- WORK ORDER
Return the lines of the material below exactly, beginning with the line that has "- How to use" in it and finishing with the line that has "http://localhost/php-calculator-auth(Project Folder Name)" in it. Leave all pictures aside.

- RECORDS SHOWN

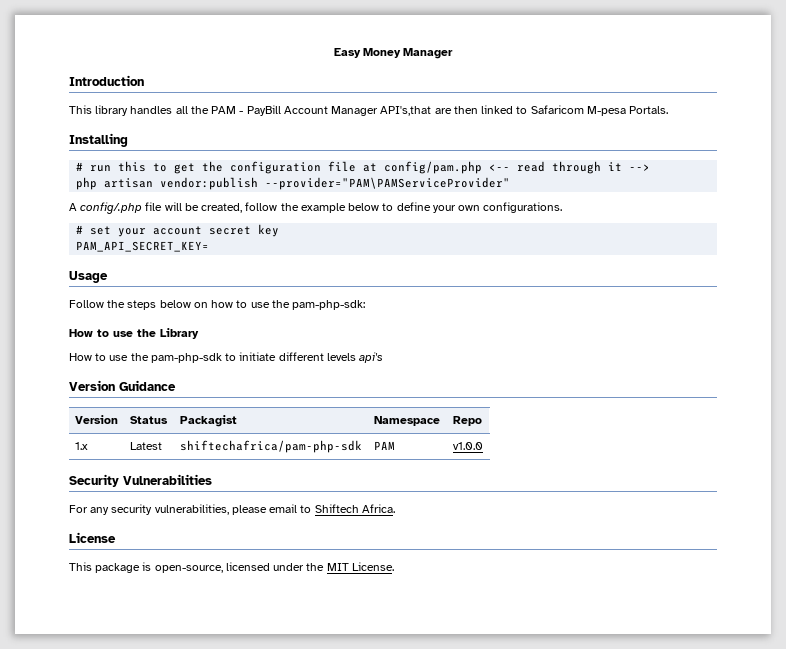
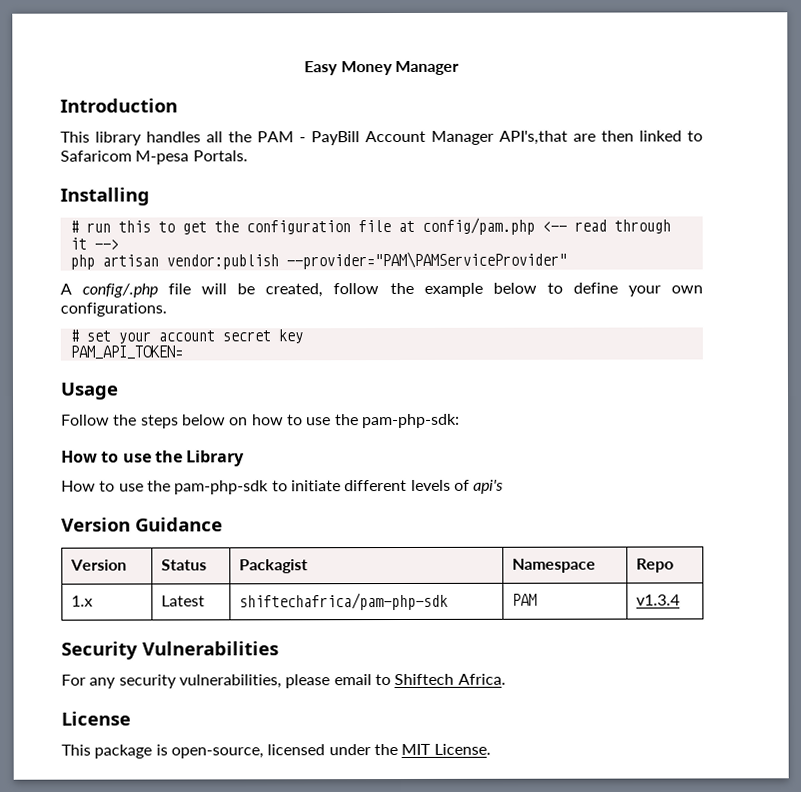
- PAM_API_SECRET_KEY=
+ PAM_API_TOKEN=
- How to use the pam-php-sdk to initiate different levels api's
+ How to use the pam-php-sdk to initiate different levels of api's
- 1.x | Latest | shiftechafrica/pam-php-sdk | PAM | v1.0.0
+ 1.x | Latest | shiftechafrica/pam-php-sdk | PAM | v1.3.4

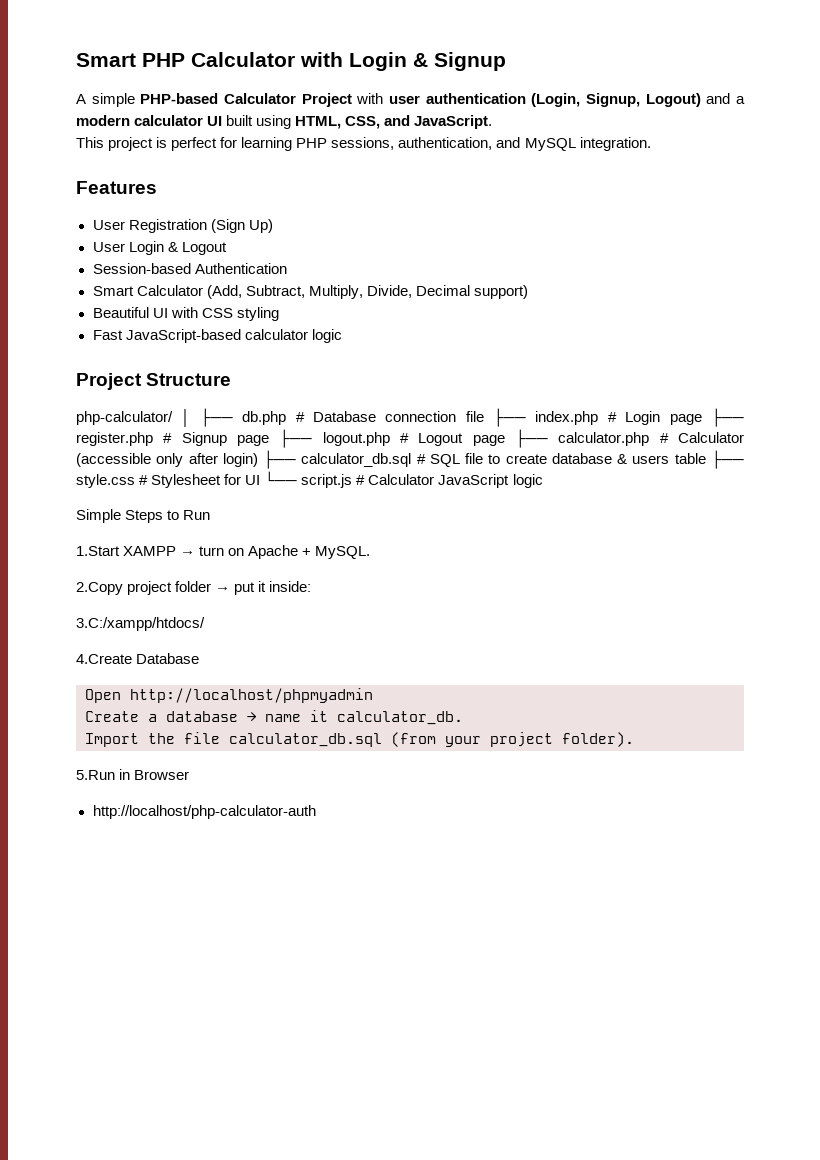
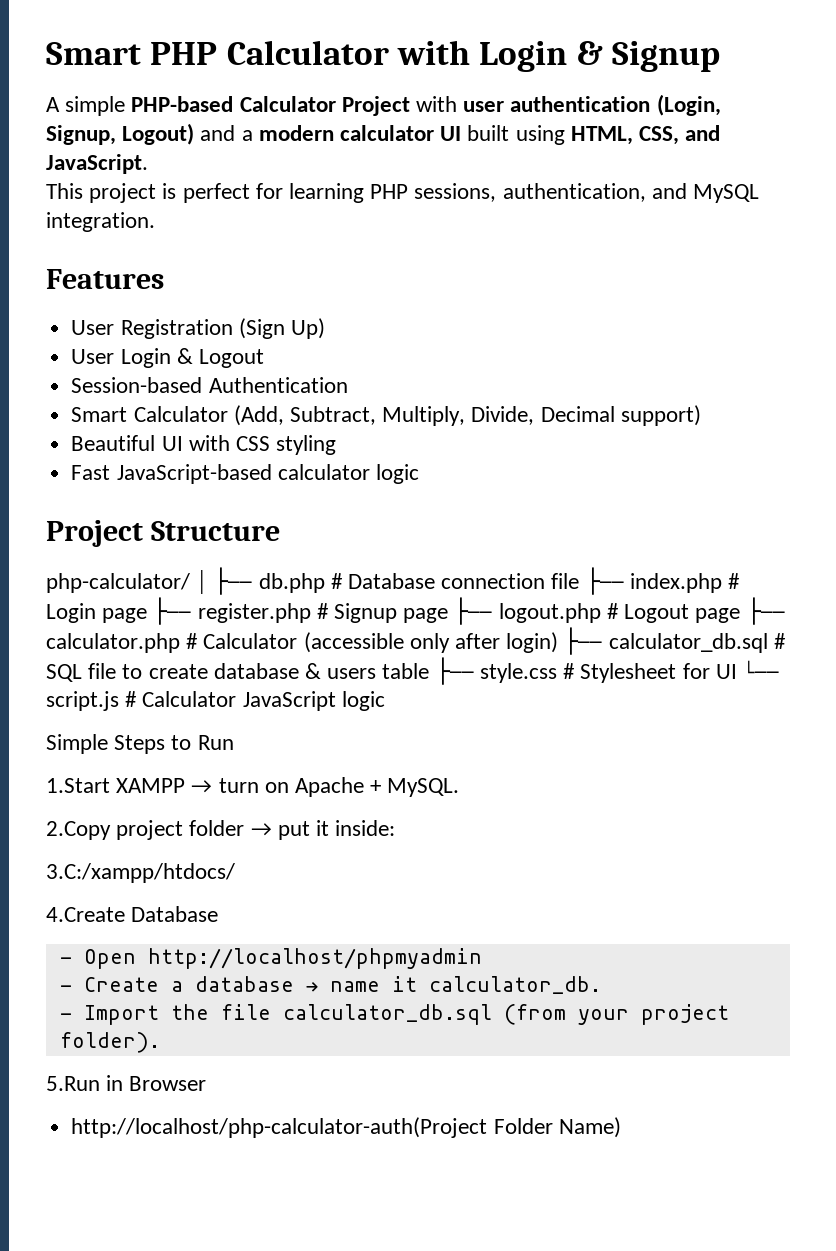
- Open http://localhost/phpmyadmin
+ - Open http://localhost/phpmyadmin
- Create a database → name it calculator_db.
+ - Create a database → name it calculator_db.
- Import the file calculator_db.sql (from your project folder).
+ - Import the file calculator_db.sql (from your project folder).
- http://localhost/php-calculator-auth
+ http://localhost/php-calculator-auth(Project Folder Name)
--
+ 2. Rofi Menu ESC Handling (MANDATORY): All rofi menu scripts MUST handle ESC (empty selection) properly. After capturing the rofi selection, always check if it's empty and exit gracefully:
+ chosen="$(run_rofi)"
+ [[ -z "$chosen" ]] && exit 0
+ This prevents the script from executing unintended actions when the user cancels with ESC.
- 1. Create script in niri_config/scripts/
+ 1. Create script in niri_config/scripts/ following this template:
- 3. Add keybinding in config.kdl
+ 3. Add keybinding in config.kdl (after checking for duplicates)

- ANSWER TO THE EXERCISE
- How to use the pam-php-sdk to initiate different levels api's
+ How to use the pam-php-sdk to initiate different levels of api's
- 1.x | Latest | shiftechafrica/pam-php-sdk | PAM | v1.0.0
+ 1.x | Latest | shiftechafrica/pam-php-sdk | PAM | v1.3.4

- Open http://localhost/phpmyadmin
+ - Open http://localhost/phpmyadmin
- Create a database → name it calculator_db.
+ - Create a database → name it calculator_db.
- Import the file calculator_db.sql (from your project folder).
+ - Import the file calculator_db.sql (from your project folder).
- http://localhost/php-calculator-auth
+ http://localhost/php-calculator-auth(Project Folder Name)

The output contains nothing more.